It’s important to identify the cause of the issue to take the right steps in solving the problem.

Most times, simple solutions such as adjusting the environmental conditions or the watering and fertilization schedule will be enough to allow your plant to recover and prevent future problems.

Other times, you will need to repot your plant or treat it with specific products, especially if you need to get rid of pests.

Read along to learn about the common issues and causes why your Spider Plant foliage loses their green color and develops yellow leaves, and how to fix them!

1. Wrong Light: Expose to Bright Indirect Light

Spider Plant With Yellow Leaves On Direct Sunlight

In nature, Spider Plants grow in partial shade under the cover of taller trees. Indoors, they will also need to be protected from extreme heat and direct sunlight.

If your Spider Plant is on a window sill, it is probably getting excess light exposure, and this can cause leaf burn, or the leaves will turn yellow and wilt.

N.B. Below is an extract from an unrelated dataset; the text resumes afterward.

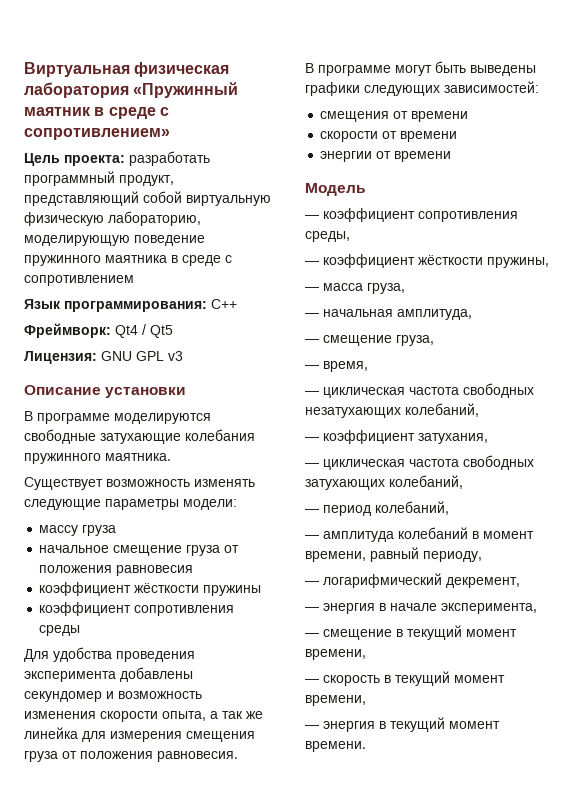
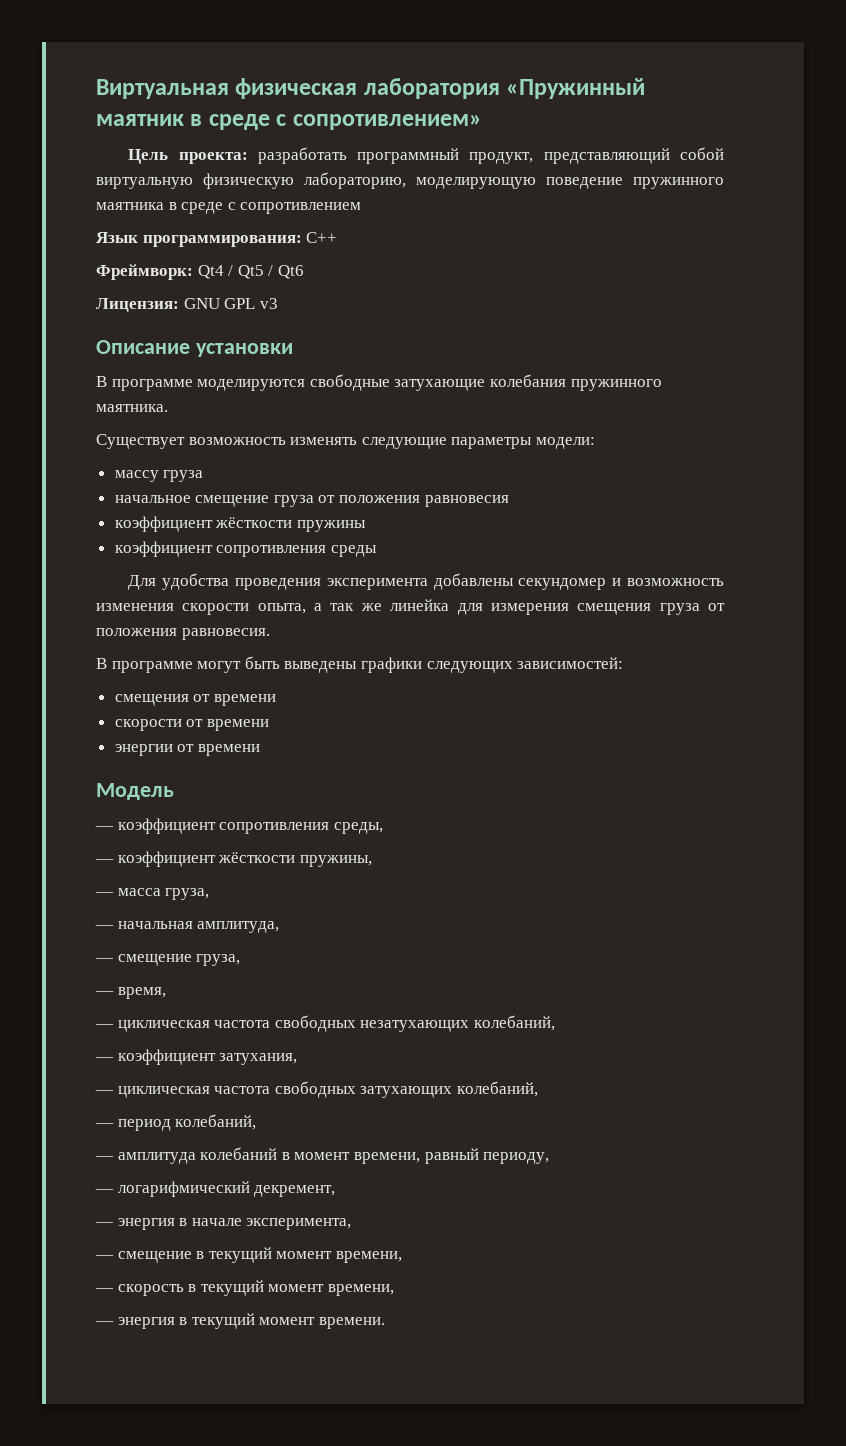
(173, 331) none -> [268,265,304,279] / Qt6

Ample light or not enough light can weaken your Spider Plant too. In this case, the yellowing of the leaves is not because of burning but because the plant cannot successfully photosynthesize.

Place your Spider Plant in an area where it’s exposed to a few hours of indirect sunlight every day and it should quickly recover.

Avoid south-facing windows and dark rooms and find an in-between that will satisfy your plant’s needs.

Keep in mind that Spider Plants suffer from transplant shock, meaning a sudden change in environment can be very stressful for them, so this could also be why leaves turn yellow.

In this case, your plant will simply need some time and TLC to return to its former glory.

2. Extreme Temperatures and Low Humidity Levels: Move the Plant and Vaporize It

Spider Plant Leaves Turning Yellow Due To Hot Weather

Spider Plants that are kept outside might be exposed to an environment with temperatures they cannot survive.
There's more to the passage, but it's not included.